### REQUIREMENT
Below are entries. Reproduce exactly the lines between the line holding "features not implemented" and the line holding "features | - Major bugs apparent in code", inclusive, and only those.

### DATA FOR REVIEW
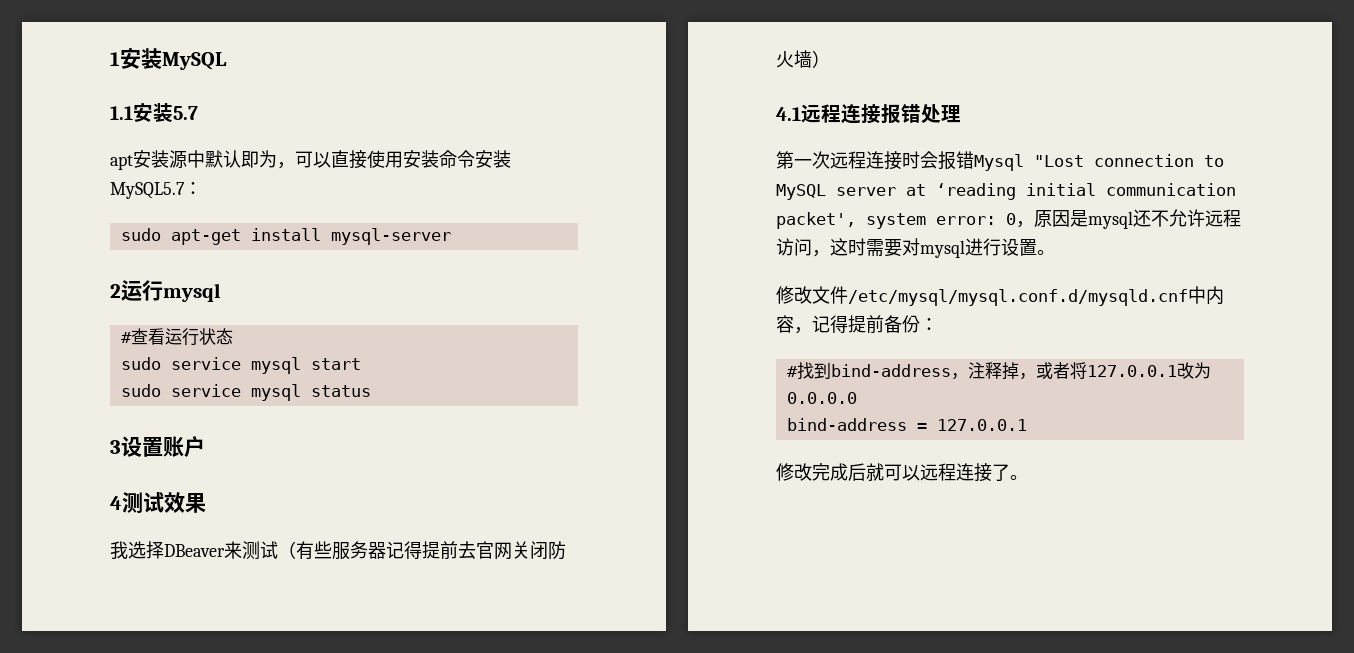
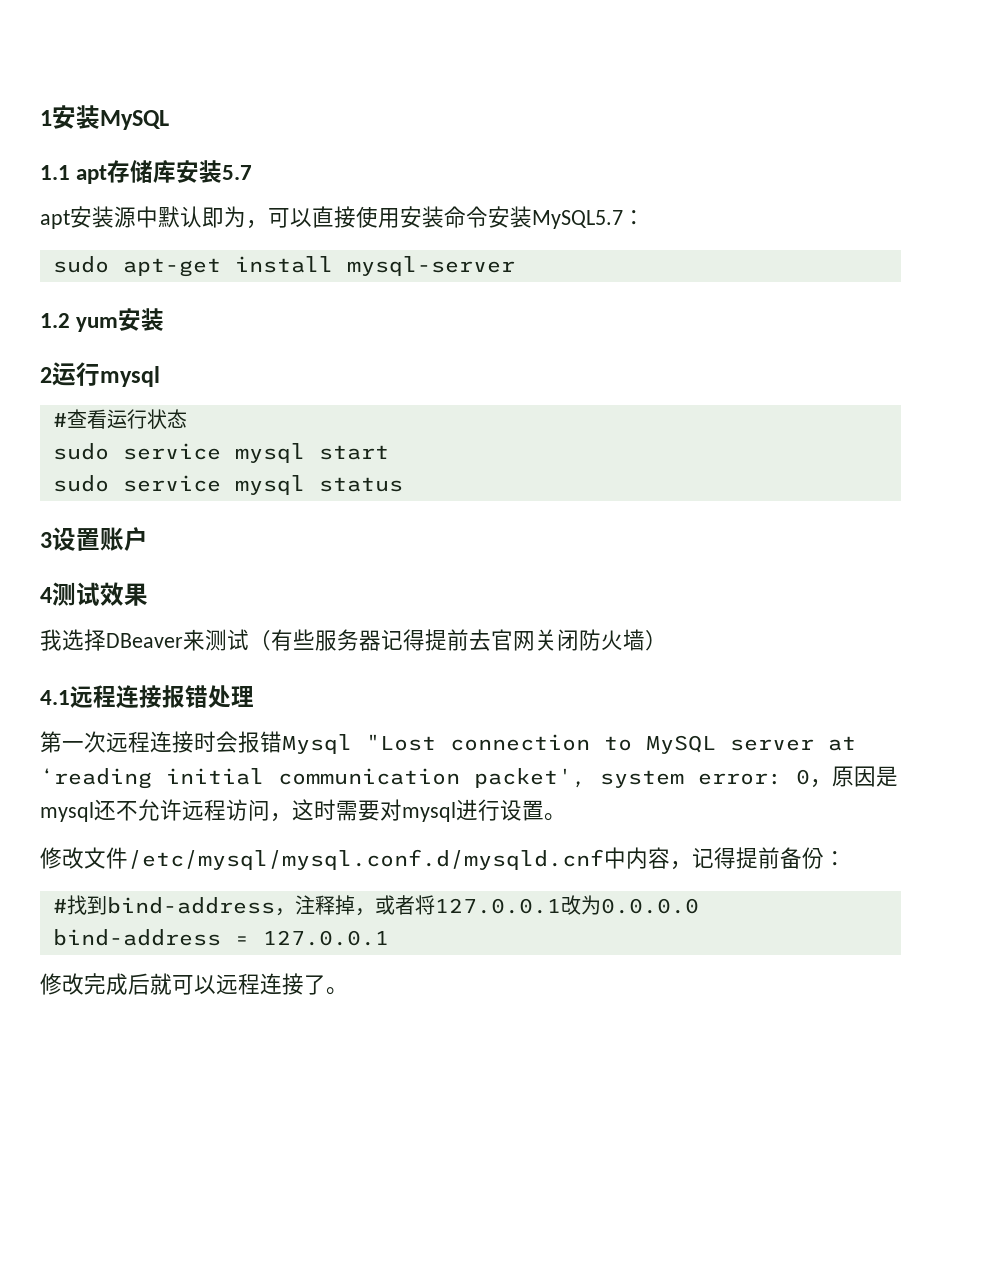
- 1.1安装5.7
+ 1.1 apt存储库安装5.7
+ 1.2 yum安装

* * *

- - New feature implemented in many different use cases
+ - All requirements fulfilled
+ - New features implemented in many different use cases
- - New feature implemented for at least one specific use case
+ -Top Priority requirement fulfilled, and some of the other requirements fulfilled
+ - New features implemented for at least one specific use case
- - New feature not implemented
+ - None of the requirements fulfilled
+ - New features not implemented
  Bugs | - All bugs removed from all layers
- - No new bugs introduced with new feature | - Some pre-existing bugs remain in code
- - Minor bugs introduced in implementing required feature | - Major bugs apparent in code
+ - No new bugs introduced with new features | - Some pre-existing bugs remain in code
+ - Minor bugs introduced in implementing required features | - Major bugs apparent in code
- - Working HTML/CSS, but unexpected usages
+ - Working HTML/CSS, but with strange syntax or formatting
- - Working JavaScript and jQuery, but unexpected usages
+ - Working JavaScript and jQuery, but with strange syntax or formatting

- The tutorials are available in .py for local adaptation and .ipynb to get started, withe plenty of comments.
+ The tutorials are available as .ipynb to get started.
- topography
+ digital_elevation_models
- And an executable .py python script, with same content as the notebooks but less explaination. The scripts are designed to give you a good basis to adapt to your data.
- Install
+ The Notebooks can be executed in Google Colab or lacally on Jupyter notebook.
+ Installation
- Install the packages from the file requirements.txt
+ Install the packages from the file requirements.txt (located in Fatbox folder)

* * *

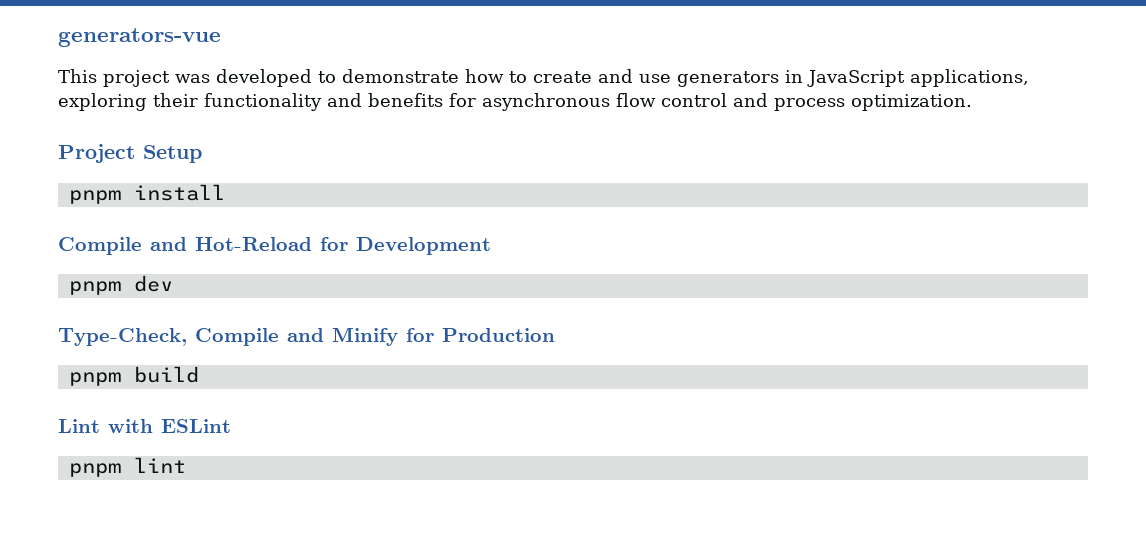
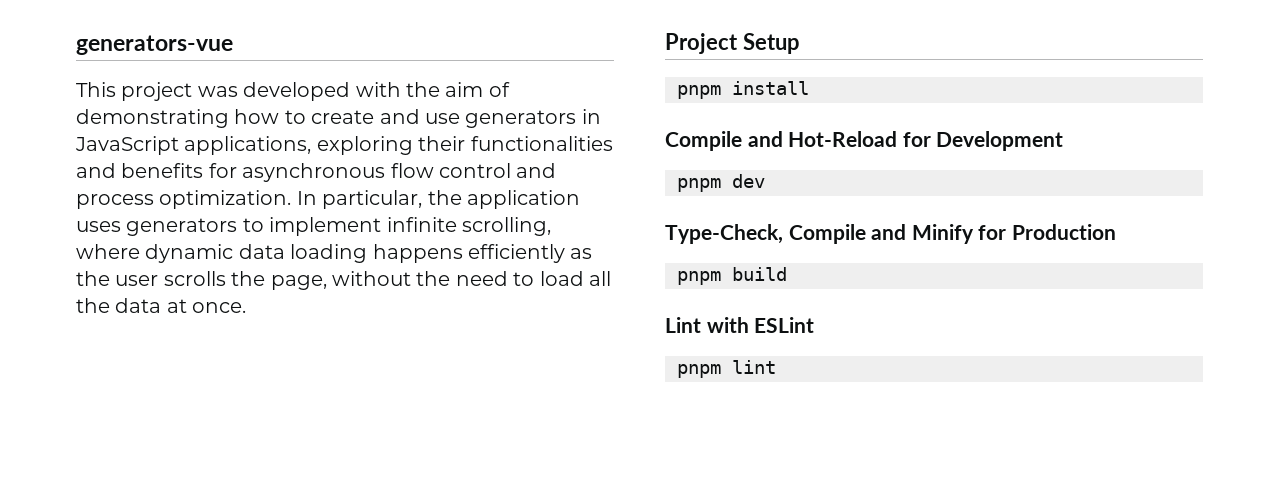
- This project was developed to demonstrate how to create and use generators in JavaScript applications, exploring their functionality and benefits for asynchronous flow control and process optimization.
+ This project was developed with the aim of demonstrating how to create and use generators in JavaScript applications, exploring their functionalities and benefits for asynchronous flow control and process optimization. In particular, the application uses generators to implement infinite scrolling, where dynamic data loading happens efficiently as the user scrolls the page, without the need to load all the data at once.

### OUTPUT FOR THIS TASK
+ - New features not implemented
  Bugs | - All bugs removed from all layers
- - No new bugs introduced with new feature | - Some pre-existing bugs remain in code
- - Minor bugs introduced in implementing required feature | - Major bugs apparent in code
+ - No new bugs introduced with new features | - Some pre-existing bugs remain in code
+ - Minor bugs introduced in implementing required features | - Major bugs apparent in code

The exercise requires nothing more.